DATA:

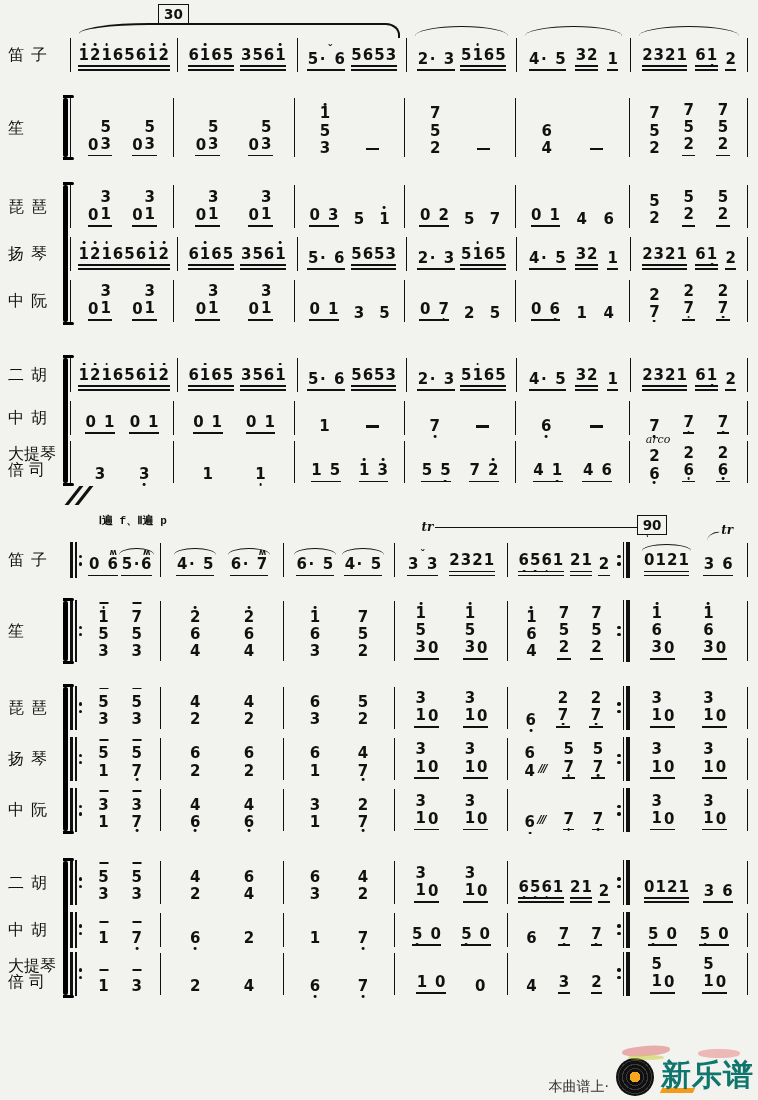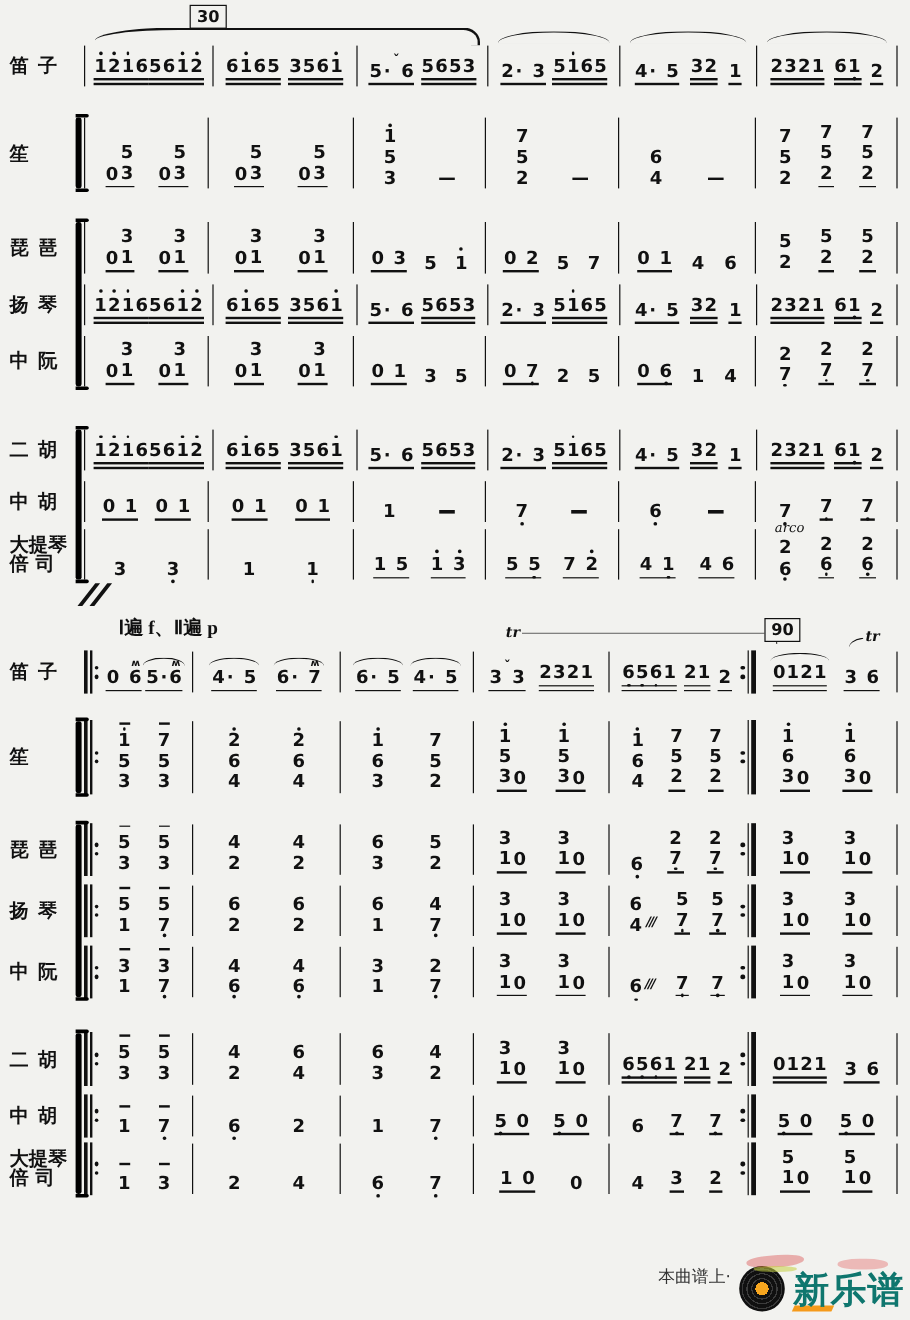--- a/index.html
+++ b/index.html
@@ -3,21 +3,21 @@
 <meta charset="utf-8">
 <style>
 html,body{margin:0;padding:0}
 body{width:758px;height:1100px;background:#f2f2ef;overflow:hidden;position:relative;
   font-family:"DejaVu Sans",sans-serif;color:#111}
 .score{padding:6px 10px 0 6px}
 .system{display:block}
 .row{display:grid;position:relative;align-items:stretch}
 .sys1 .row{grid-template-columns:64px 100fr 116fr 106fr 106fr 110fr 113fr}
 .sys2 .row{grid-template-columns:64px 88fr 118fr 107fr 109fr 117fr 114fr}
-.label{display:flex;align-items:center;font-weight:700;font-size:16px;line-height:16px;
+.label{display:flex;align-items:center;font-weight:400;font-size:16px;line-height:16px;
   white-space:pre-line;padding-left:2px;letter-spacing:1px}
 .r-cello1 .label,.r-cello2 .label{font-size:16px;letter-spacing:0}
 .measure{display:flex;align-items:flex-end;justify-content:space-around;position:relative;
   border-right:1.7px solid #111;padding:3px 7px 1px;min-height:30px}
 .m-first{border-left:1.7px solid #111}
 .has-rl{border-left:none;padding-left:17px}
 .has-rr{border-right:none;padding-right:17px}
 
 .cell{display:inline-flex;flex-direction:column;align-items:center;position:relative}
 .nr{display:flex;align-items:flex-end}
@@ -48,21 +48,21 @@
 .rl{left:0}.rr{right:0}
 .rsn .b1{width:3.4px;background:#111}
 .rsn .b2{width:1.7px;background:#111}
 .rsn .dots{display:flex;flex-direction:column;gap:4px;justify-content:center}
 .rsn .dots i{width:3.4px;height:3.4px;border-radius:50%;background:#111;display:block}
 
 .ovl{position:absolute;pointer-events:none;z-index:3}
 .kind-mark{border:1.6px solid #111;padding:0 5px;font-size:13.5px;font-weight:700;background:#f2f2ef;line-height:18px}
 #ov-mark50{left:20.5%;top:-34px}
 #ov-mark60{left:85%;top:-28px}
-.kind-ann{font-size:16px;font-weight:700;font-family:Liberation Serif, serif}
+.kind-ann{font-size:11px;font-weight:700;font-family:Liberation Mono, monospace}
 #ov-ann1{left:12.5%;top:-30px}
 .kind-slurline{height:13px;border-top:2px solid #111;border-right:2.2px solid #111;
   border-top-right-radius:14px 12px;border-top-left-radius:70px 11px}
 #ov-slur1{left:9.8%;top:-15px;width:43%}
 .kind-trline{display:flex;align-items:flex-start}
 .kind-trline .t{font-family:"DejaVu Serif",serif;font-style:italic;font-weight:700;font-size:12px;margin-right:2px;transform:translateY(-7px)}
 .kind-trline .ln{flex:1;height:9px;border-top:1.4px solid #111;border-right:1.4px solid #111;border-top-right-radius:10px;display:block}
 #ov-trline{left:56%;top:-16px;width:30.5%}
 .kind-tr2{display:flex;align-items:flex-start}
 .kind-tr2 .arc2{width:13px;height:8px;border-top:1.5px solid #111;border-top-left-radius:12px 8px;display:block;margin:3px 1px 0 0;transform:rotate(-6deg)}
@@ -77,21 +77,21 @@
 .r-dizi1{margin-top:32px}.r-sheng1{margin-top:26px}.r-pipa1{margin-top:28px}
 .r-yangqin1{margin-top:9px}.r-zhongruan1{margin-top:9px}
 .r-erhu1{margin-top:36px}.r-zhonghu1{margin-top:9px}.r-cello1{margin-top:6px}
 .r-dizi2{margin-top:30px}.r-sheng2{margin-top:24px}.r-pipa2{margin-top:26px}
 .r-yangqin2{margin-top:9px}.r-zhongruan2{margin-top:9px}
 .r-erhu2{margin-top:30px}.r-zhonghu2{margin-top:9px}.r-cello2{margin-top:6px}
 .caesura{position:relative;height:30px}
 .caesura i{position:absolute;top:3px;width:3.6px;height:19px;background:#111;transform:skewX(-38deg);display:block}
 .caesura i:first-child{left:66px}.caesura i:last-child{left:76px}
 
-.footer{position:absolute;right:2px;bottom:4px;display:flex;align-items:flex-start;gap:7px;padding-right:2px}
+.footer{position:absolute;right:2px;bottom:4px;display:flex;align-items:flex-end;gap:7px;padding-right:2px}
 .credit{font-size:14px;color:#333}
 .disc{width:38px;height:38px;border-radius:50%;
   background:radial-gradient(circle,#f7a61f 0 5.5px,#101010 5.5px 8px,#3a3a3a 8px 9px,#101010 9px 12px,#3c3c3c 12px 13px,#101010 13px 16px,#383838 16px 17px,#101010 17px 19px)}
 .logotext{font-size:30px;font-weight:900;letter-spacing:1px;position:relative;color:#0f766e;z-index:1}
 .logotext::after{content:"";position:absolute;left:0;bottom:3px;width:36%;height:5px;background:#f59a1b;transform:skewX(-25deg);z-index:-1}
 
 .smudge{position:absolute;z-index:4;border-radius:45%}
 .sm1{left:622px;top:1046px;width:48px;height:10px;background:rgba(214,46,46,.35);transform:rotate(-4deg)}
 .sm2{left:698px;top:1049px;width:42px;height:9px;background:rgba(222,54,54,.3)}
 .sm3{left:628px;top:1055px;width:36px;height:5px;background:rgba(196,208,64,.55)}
==
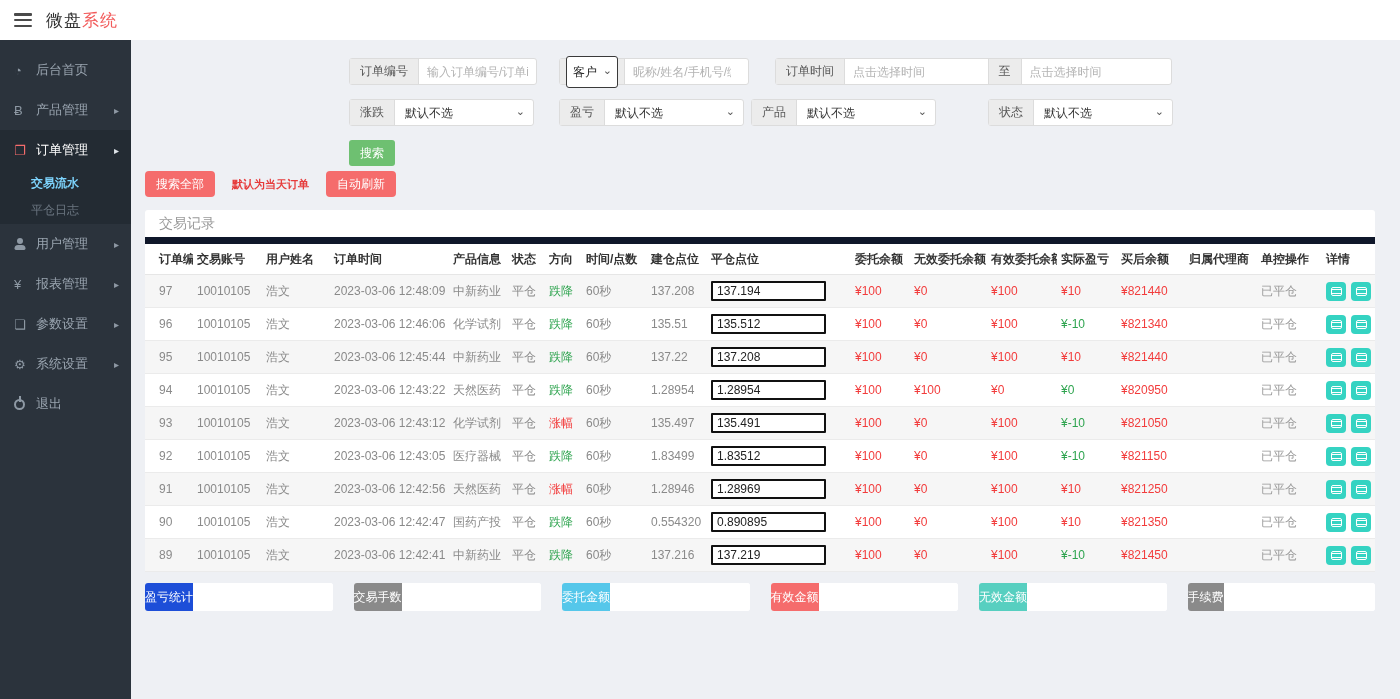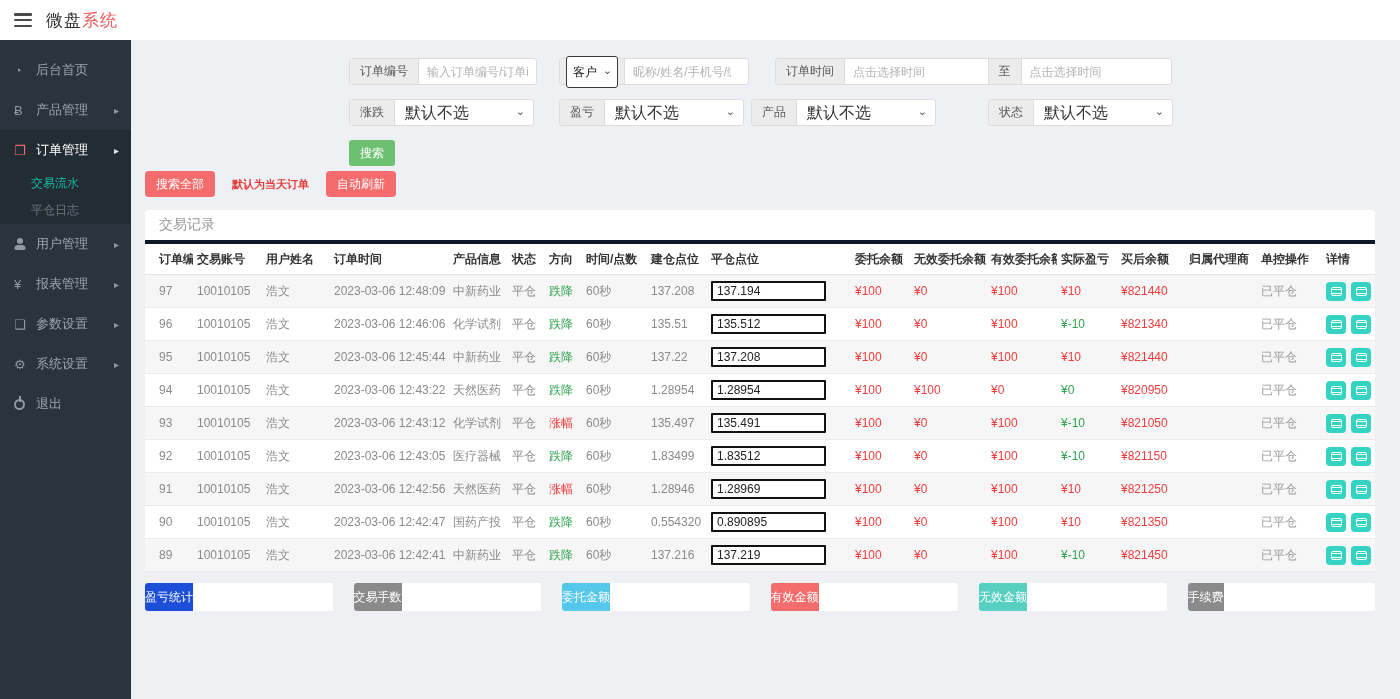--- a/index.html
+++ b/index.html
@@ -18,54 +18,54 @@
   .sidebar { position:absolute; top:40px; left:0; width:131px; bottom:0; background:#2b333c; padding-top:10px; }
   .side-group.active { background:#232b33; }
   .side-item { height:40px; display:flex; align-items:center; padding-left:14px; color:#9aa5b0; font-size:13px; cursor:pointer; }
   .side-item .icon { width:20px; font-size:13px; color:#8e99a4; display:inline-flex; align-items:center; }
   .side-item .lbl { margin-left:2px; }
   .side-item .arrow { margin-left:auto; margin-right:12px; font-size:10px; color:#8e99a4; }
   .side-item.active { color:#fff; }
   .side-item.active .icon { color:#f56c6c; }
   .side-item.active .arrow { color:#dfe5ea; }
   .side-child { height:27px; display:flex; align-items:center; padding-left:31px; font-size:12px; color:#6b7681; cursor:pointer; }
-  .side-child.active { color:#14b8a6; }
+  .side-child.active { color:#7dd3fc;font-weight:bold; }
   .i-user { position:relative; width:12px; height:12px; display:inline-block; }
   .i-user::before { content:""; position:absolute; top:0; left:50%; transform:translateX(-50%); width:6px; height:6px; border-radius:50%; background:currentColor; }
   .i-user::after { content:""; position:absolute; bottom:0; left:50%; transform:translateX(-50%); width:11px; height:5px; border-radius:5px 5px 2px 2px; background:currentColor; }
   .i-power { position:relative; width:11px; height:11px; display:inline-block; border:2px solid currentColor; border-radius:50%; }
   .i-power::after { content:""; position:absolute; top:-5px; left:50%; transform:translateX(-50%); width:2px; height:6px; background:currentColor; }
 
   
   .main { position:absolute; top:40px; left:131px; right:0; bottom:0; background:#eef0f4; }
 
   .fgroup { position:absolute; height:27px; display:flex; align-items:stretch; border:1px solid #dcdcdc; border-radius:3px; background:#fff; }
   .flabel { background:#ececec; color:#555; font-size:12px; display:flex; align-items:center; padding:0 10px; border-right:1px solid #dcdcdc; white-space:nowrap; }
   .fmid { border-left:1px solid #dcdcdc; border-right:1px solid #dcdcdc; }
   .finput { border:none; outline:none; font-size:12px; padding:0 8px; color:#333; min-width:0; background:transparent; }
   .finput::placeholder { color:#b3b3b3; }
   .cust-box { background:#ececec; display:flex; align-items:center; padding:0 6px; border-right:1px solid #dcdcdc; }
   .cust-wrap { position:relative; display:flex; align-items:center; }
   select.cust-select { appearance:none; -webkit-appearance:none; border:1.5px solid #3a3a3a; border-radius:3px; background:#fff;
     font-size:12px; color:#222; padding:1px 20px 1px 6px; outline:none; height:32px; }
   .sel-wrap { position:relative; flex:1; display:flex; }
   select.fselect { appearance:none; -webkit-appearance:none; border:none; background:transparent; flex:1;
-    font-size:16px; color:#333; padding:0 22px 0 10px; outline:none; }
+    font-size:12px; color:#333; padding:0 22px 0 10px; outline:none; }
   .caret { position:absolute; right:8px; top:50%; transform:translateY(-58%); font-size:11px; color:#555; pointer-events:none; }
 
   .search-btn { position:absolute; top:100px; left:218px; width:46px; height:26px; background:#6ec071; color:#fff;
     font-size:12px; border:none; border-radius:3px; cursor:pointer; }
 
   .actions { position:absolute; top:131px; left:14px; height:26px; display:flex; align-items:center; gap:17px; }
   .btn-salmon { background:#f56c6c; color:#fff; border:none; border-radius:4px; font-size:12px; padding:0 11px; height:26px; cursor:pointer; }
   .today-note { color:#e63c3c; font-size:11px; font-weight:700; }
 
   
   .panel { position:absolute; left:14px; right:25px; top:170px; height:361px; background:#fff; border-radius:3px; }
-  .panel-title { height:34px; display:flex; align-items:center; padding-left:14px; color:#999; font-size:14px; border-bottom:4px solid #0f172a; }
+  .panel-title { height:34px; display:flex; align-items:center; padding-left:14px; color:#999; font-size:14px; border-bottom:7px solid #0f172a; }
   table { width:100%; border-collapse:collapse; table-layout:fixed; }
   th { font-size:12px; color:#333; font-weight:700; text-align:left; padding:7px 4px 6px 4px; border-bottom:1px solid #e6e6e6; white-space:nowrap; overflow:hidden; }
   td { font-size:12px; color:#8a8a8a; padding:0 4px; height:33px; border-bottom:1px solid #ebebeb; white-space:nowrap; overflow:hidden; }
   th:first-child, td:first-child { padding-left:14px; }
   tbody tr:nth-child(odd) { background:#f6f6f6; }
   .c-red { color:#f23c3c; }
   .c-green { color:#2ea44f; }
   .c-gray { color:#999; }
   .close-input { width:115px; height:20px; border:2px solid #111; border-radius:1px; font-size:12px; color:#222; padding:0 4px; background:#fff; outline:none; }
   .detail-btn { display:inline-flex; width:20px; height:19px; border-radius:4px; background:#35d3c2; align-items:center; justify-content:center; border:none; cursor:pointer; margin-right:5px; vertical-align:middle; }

TASK TO CARRY OUT:
Report the number of lines in the listing that include the string "columns"; give nothing but the number.

TASK SOLUTION:
2